Chronique blockchain. Les chiffres en amont de l’IPO du 14 avril sont étourdissants. Une opportunité que l'Europe n'a pas su saisir.
La plateforme d’échange de crypto-actifs Coinbase entre en bourse le 14 avril par un processus de listing direct et non sous forme d’entrée en bourse traditionnelle (IPO).
Ce choix répond à un impératif de rapidité au regard de l’euphorie du marché sur les crypto-actifs, avec notamment Tesla ou Microstrategy ayant tous deux choisi Coinbase comme broker pour l’acquisition de bitcoins pour une valeur respective de 2,2 milliards et de 1,5 milliard de dollars.
la valorisation de près de 120 milliards de dollars pour Coinbase.
La valorisation estimée par les analystes des différentes institutions ne fait que progresser à mesure que Coinbase fait la transparence sur ses principaux indicateurs de performances financières, comme en témoigne le graphique ci dessous:
Ainsi, cette semaine, Coinbase a présenté ses résultats du premier trimestre 2021 (en comparaison avec le quatrième trimestre 2020):
- Une progression du chiffre d’affaire de 207% pour atteindre 1,8 milliard de dollars
- Un revenu atteignant 800 millions soit une progression de 312%
- Un nombre d’utilisateurs ayant réalisé l’étape du KYC passant à 56 millions soit 13 millions de plus
- La gestion de 223 milliards de dollars de crypto-actifs dont 122 milliards pour le compte d’institutionnels
En comparaison, les banques européennes peuvent pâlir: aucune n’atteint une telle valorisation (près de 120 milliards de dollars pour Coinbase), ni même un nombre aussi important de clients retails. De même, la plupart des acteurs bancaires ont vu leurs chiffres d’affaires et leurs revenus baisser en 2020, s’inscrivant dans une tendance de stagnation qui dure depuis des années.
Cependant, voir Coinbase comme une simple plateforme d’échanges ou un broker serait une erreur fondamentale.

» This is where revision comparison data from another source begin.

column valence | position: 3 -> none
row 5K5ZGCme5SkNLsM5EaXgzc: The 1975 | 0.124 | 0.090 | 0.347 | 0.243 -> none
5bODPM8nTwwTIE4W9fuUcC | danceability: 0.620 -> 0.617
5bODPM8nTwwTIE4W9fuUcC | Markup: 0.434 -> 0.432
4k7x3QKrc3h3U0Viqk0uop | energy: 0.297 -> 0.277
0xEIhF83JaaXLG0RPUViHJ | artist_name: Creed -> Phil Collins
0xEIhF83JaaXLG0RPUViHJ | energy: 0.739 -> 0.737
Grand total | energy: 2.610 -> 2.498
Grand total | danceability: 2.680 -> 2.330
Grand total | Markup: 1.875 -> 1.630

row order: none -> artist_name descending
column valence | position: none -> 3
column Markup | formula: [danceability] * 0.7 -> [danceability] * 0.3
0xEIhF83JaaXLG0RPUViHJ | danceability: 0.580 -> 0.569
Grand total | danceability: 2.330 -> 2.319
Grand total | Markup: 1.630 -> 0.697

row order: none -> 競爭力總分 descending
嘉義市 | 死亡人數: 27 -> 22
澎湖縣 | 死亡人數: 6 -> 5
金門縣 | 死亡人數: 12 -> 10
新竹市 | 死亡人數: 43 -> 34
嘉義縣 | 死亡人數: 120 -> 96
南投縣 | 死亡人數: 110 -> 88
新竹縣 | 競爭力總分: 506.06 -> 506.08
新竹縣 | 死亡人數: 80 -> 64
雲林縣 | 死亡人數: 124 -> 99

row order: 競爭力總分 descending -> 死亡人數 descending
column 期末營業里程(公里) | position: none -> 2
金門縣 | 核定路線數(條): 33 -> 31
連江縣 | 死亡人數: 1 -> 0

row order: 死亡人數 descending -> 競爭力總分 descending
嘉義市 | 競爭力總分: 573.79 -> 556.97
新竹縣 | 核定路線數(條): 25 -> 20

En effet, Coinbase montre des caractéristiques qui peuvent justifier une qualification de GAFAM de la crypto, pour reprendre l’acronyme consacré.
Coinbase joue en effet le rôle de porte d’entrée vers ces nouveaux actifs, et diversifie déjà ses activités avec entre autres:
- Le stablecoin USDC, soit la représentation du dollar dans le monde Blockchain dont circule déjà l’équivalent de 11 milliards de dollars
- Un bras armé de Venture Capital avec des investissements dans Compound, BlockFi, Synthetix ou OpenSea, pour un total de 60 participations touchant à toutes les composantes de cet écosystème (média, infrastructure, protocole de finance décentralisée, marketplace de NFT)
- La conservation de cryptomonnaies pour le retail et les institutionnels et l’accès à des services propres à cet écosystème comme la sécurisation de Blockchain (Ethereum 2.0, Tezos et autres)
- Un module de paiement à destination des commerces et différentes marketplaces pour accepter les crypto-actifs
Cette boulimie rappelle celle des GAFAM qui tendent à concentrer tous les services possibles sur l’internet; Coinbase tend à suivre la même trajectoire pour le secteur Blockchain & Cryptoactifs.
comme le sont Amazon ou Google.
Il est d’ailleurs amusant de pointer la présence de Coinbase dans le consortium Diem piloté par Facebook.
Coinbase devient dès lors un agrégateur de services comme le sont Amazon ou Google, incontournables (heureusement ou malheureusement) dans le contexte de la crise COVID et dont la valorisation tutoie des sommets.
En tant qu’Européens, il est douloureux de voir cette opération et les montants en question. Le couronnement annoncé de Coinbase prolonge et parachève la domination numérique et monétaire américaine, dans cette «extension du domaine de la lutte» que représente le secteur émergeant des crypto-actifs.
Côté européen, Christine Lagarde a annoncé qu’il faudrait 4 ans de plus avant de lancer une Monnaie Numérique de Banque Centrale, dont elle peine encore à décrire l’intérêt. Dans le même temps, on peut remarquer les efforts déployés par les hautes instances pour contraindre toujours plus ce secteur naissant, sans aucune espèce de notion de proportionnalité. Rassurons-nous, il s’agit selon eux de nous «protéger» contre les risques des crypto-actifs...
A vouloir mettre des barreaux partout, il serait pertinent de se rappeler un morceau de sagesse rousseauiste: «On vit tranquille aussi dans les cachots, en est-ce assez pour s’y trouver bien?».